The decline in
State Bank of India’s (SBI’s) employee headcount over the years is due to disproportionate hiring compared to annual retirements, rather than technological advancements, including AI-driven interventions, a senior official of the bank said on Thursday.
According to Nitin Chugh, SBI’s deputy MD & head-digital banking & transformation: “Our overall staff strength has marginally come down and it has nothing to do with technology.”
Chugh was speaking at the Microsoft AI Industry Boardroom – BFSI Edition.
“Generally, what we do is, we replace the retiring population with intakes every year. In some years, the retiring population is more than the intake population. The intake number is fixed. We intake 2,000 probationers and a certain number of trainee officers every year,” he said, adding that the total headcount remaining in a certain band is also a phase because the outflow is more than the inflow.
He highlighted that SBI is hiring a lot of specialised people. SBI, the largest lender in the country, is doubling its data science team. It has also hired a digital marketing team, and is recruiting people on the technology side.
The nature of jobs will undergo a transformation going forward, Chugh said, adding that someone possessing the right skills to use the tech inputs in daily jobs will be better off than the one who does not.
Chugh also allayed fears that the accelerated use of AI may lead to job losses in the banking space.
“Even though we have digitised much of our interfaces, it has not taken away the need for people to interface with bankers. Most banks are adding branches, workforces. So, generative AI (GenAI) is not going to substantially remove that requirement. As long as the market continues to grow, there will be enough unexplored depth that we have to cater to. So, there is going to be a long enough time where there is no risk we foresee,” he said.
As per SBI’s annual report of financial year 2023-24 (FY24), the bank had an employee strength of 232,296 at the end of March 31, 2024. Of its total workforce, 110,116 were in the category of “officers”, 92,514 in “clerical”, and 29,666 in “sub-staff”.

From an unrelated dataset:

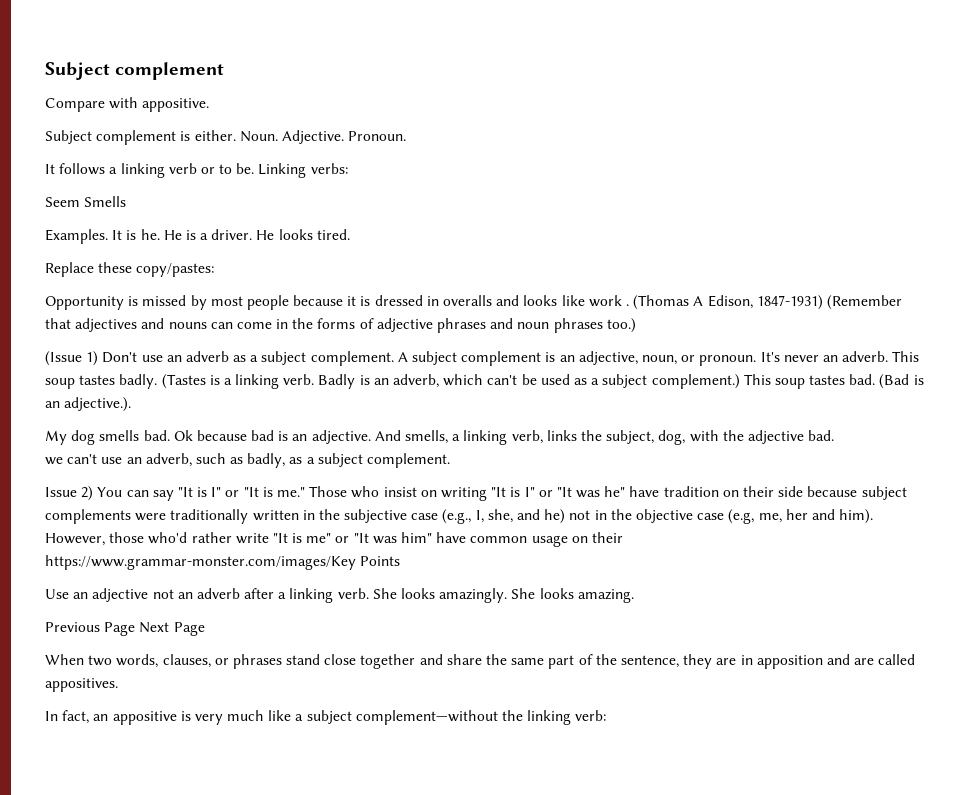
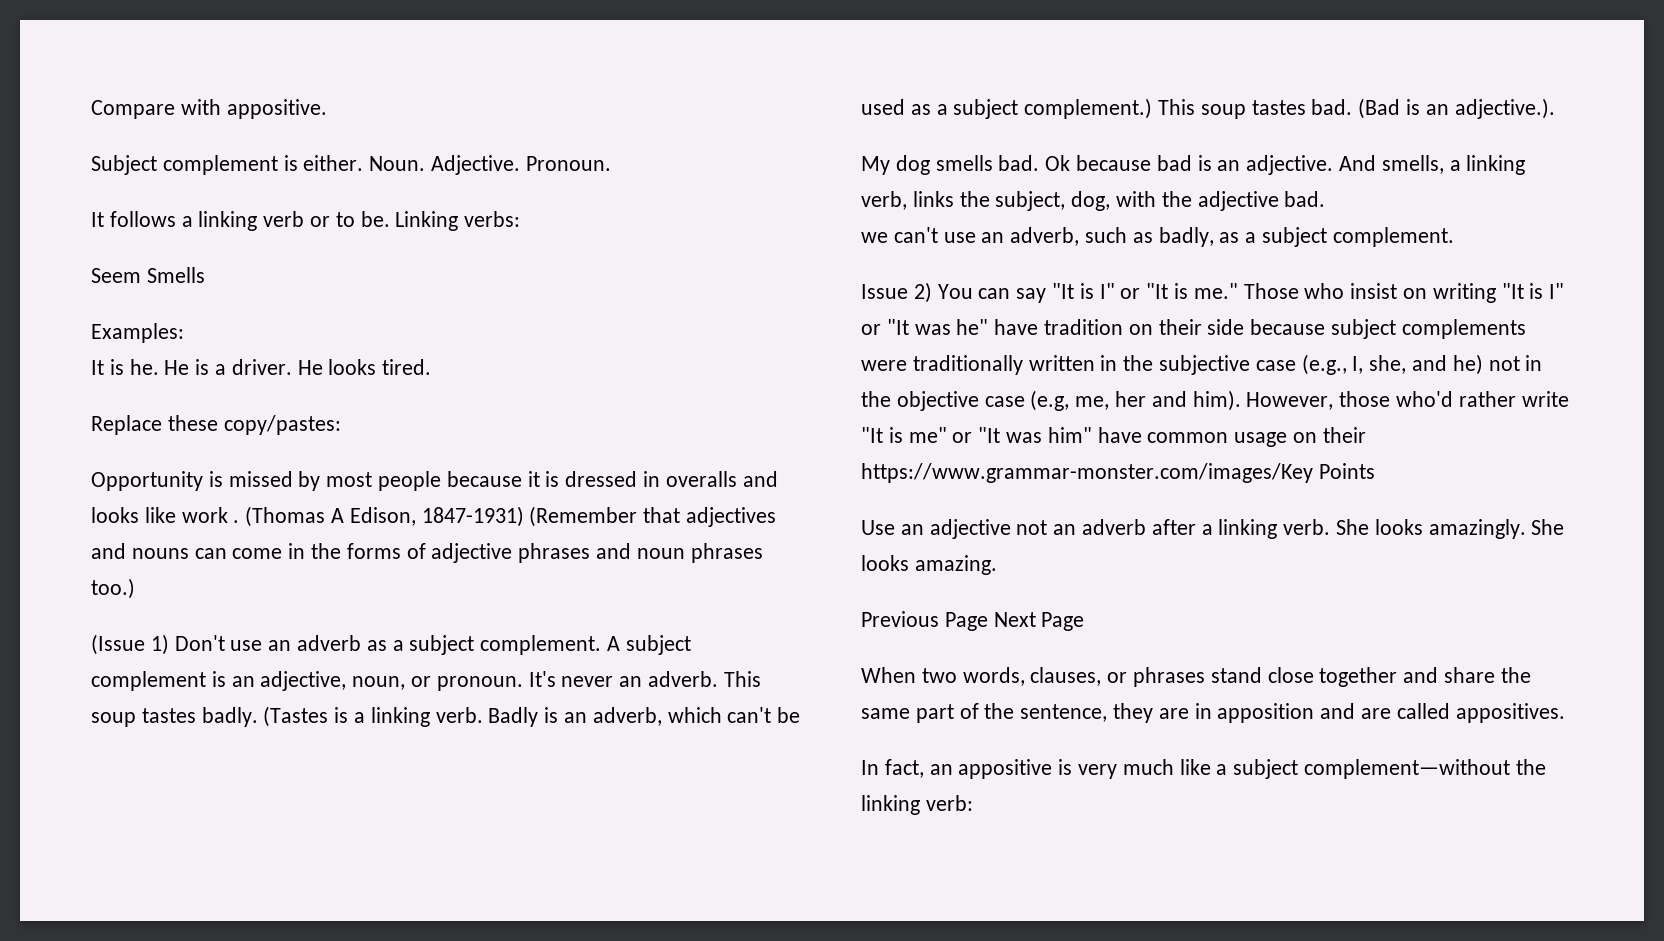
[45,62,225,80] Subject complement // -> (91, 109) none
[45,229,108,244] Examples. -> [91,323,184,343] Examples: //

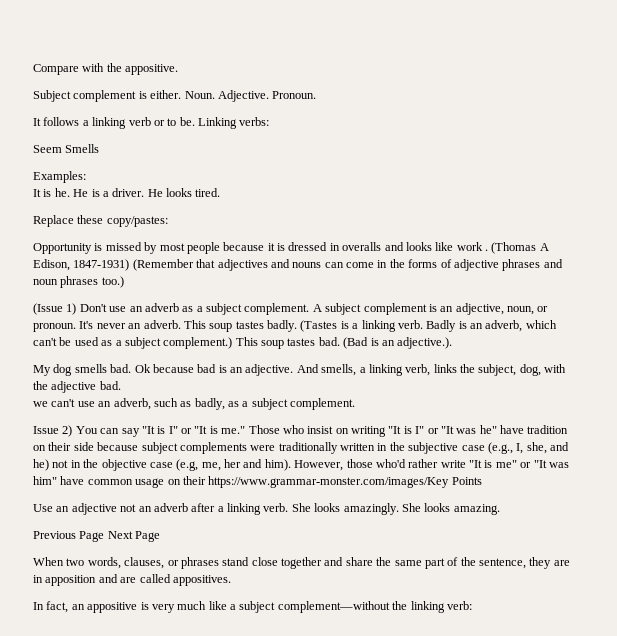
(221, 107) none -> [106,63,122,72] the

SBI’s employee headcount has come down by over 17,000 since FY20 when the bank’s employee base stood at 249,448. The decline in workforce is a broad trend seen across all state-owned banks.
Data compiled by Business Standard annual reports shows that SBI had 249,448 employees in FY20 and 232,296 in FY24, marking a drop of 17,152 in five years.
RBI data shows at the end of FY24, state-owned banks had an employee strength of 764,679 while private sector lenders employed 846,530 individuals. In FY20, state-owned banks had 770,409 employees, compared to 554,950 of the private banks.
Additionally, Chugh also stated that SBI is currently making use of more than 150 AI models across different areas of operations, such as business, fraud and risk management, customer service, employee productivity, and planning, among others.
Chugh highlighted that SBI is experimenting with Microsoft Copilot and Agentic AI but he did not specify a timeline as to when these AI models will be implemented on a full scale basis.